Pelo menos nos últimos 30 anos, o Brasil melhorou e modificou suas relações entre a política, democracia e direitos sociais, mas a Carta Magna de 1891 foi o solavanco para o povo ganhar ainda mais espaço e participação ativa nas decisões de seu país, pois mais medidas igualitárias começaram a ocorrer e os traços de tirania do governo anterior já iam se apagando, isso graças às medidas que Rui Barbosa decidiu implantar.

O tradicional modelo de tripartição dos Poderes e de organização institucional do Estado proporcionou uma série de direitos e garantias fundamentais, mas manteve os que constavam nas Constituições anteriores, concebidos no século XVIII.

Sobre o instituto do habeas corpus, podemos dizer que era uma opção, sem fins onerosos, que tinha como finalidade proteger indivíduos que sentiam ter sua liberdade infringida. Era um direito do cidadão desde aquela época e até hoje está presente na Constituição brasileira. (Art. 5, LXVIII).

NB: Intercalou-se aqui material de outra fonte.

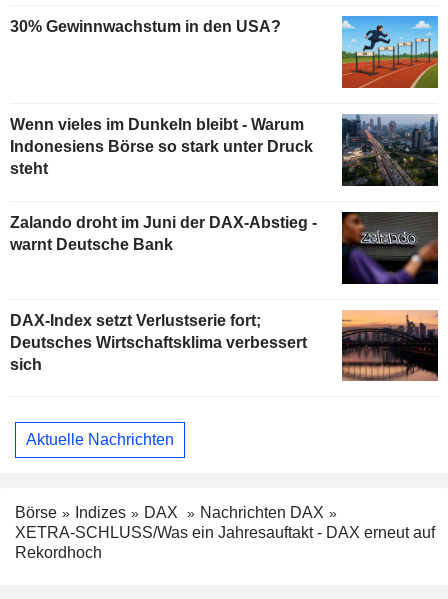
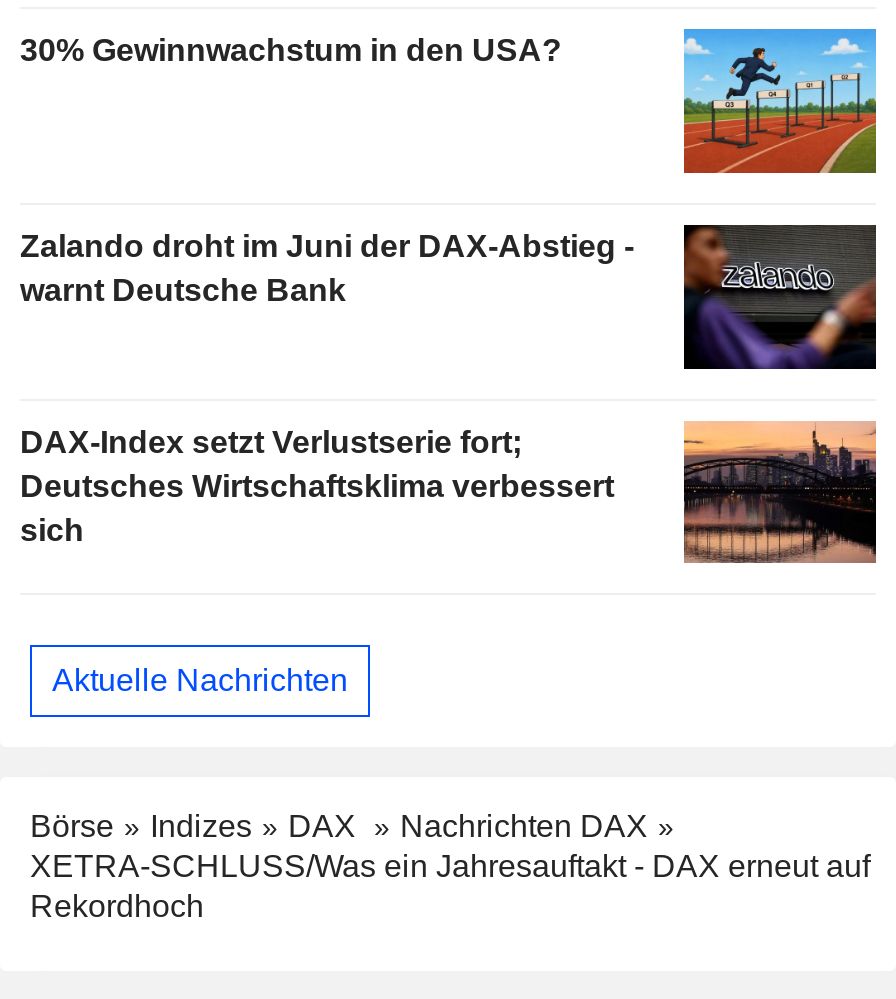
- [image]
- Wenn vieles im Dunkeln bleibt - Warum
- Indonesiens Börse so stark unter Druck
- steht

Este mecanismo foi criado no Brasil no final do século XIX, encabeçado diretamente por Rui que, tendo observado a carência de remédios constitucionais que garantissem os direitos dos cidadãos, propôs estender a hipótese de cabimento do Habeas Corpus para diversos casos, mas mantendo toda a redação que protegia o direito de ir, vir e permanecer, conforme a própria Constituição Republicana de 24 de fevereiro de 1891, no § 22, do artigo 72: “dar-se-á habeas corpus sempre que o indivíduo sofrer ou se achar em iminente perigo de sofrer violência ou coação, por ilegalidade ou abuso de poder”.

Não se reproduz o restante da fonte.